LISTED RECORDS:
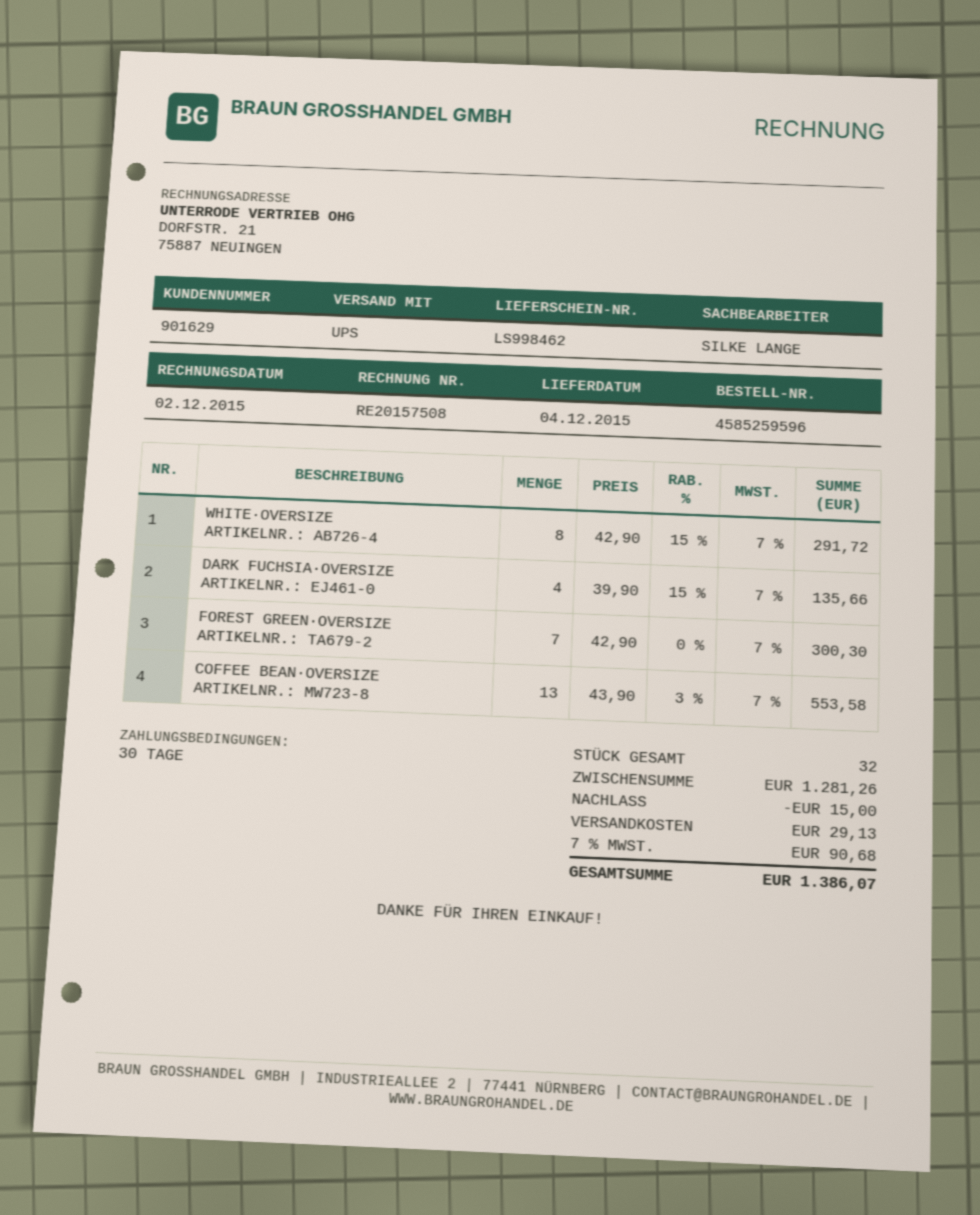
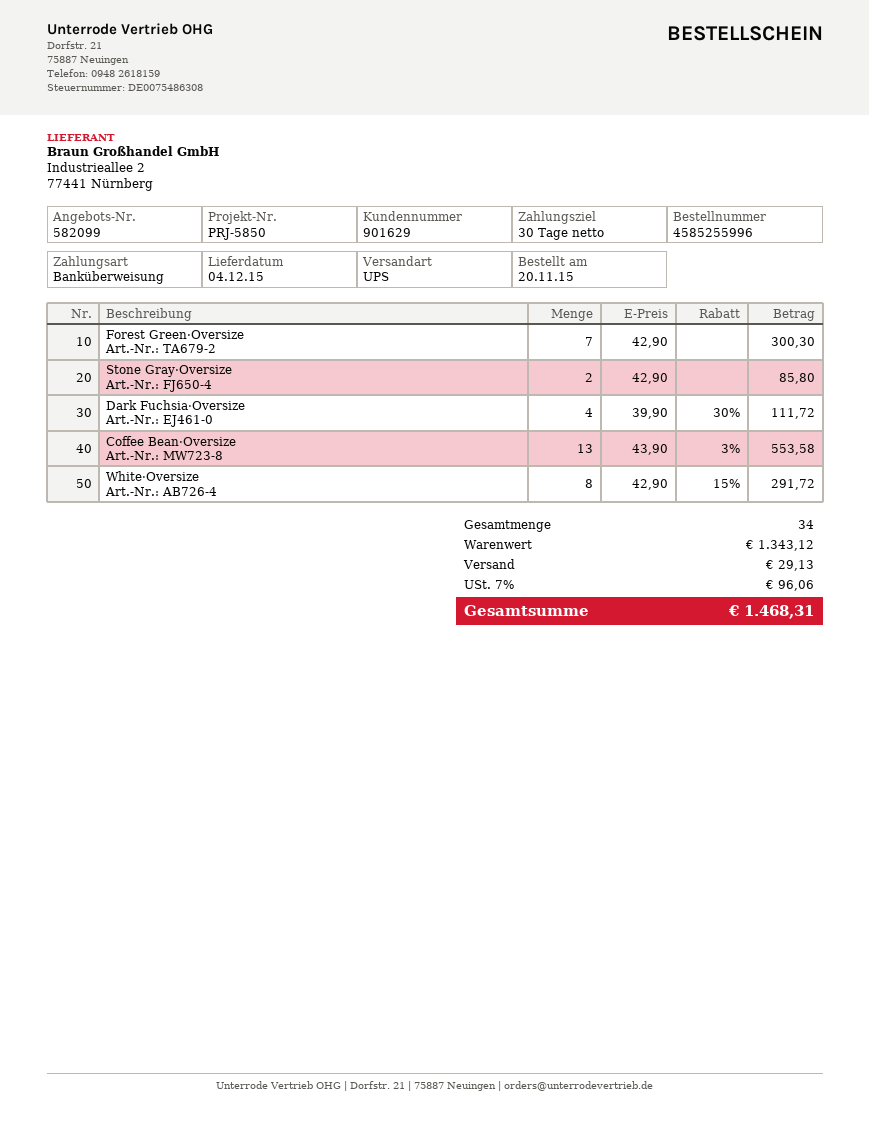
order number: 4585259596 -> 4585255996
DARK FUCHSIA·OVERSIZE: 4 x 39.90 - 15% = 135.66 -> 4 x 39.90 - 30% = 111.72
Stone Gray·Oversize: none -> 2 x 42.90 = 85.80
total quantity: 32 -> 34
subtotal: 1281.26 -> 1343.12
discount: 15.00 -> none
tax: 7% = 90.68 -> 7% = 96.06
total: 1386.07 -> 1468.31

AIM OF THE EXERCISE: Using the material above, reproduce exactly the line that contains "DARK FUCHSIA·OVERSIZE: 4" and all lines after it through the last one, and only those.

ANSWER SECTION:
DARK FUCHSIA·OVERSIZE: 4 x 39.90 - 15% = 135.66 -> 4 x 39.90 - 30% = 111.72
Stone Gray·Oversize: none -> 2 x 42.90 = 85.80
total quantity: 32 -> 34
subtotal: 1281.26 -> 1343.12
discount: 15.00 -> none
tax: 7% = 90.68 -> 7% = 96.06
total: 1386.07 -> 1468.31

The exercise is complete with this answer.